### WHAT YOU HAVE TO DO
Go through the data below and copy it exactly, skipping every picture.

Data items

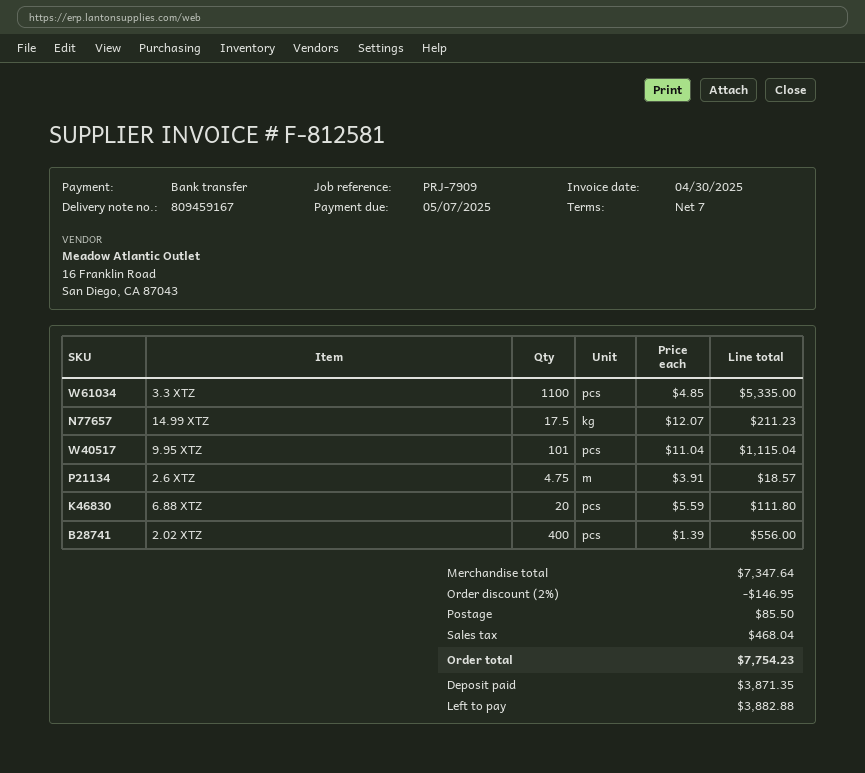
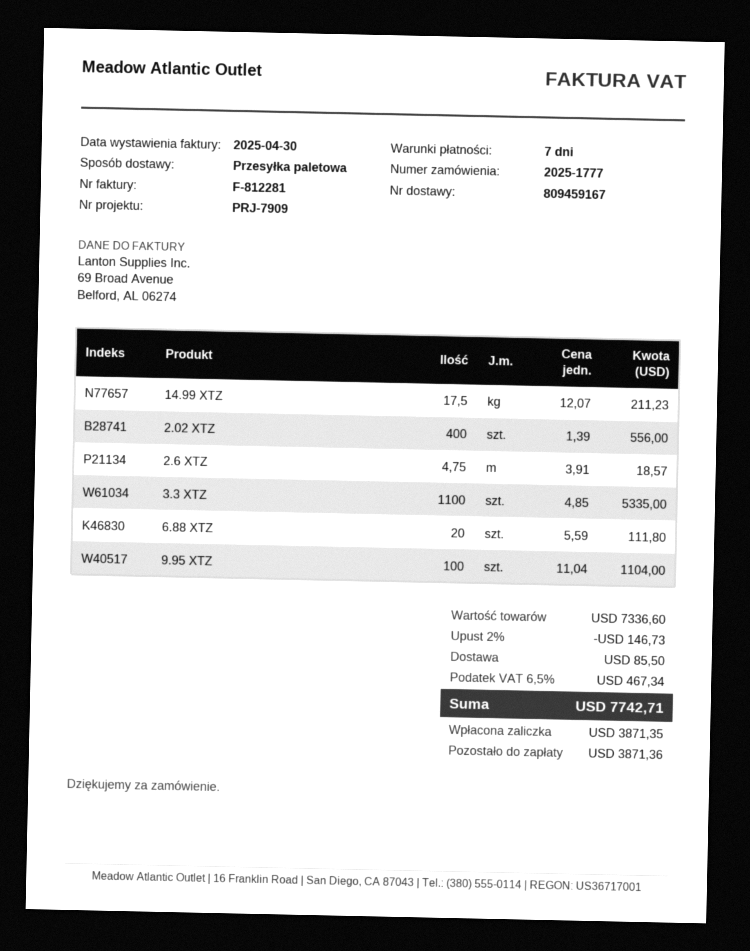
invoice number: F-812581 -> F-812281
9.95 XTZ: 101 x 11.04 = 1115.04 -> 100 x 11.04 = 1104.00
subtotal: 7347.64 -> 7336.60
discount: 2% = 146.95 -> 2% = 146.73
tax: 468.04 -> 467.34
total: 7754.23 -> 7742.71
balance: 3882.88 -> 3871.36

### ANSWER
invoice number: F-812581 -> F-812281
9.95 XTZ: 101 x 11.04 = 1115.04 -> 100 x 11.04 = 1104.00
subtotal: 7347.64 -> 7336.60
discount: 2% = 146.95 -> 2% = 146.73
tax: 468.04 -> 467.34
total: 7754.23 -> 7742.71
balance: 3882.88 -> 3871.36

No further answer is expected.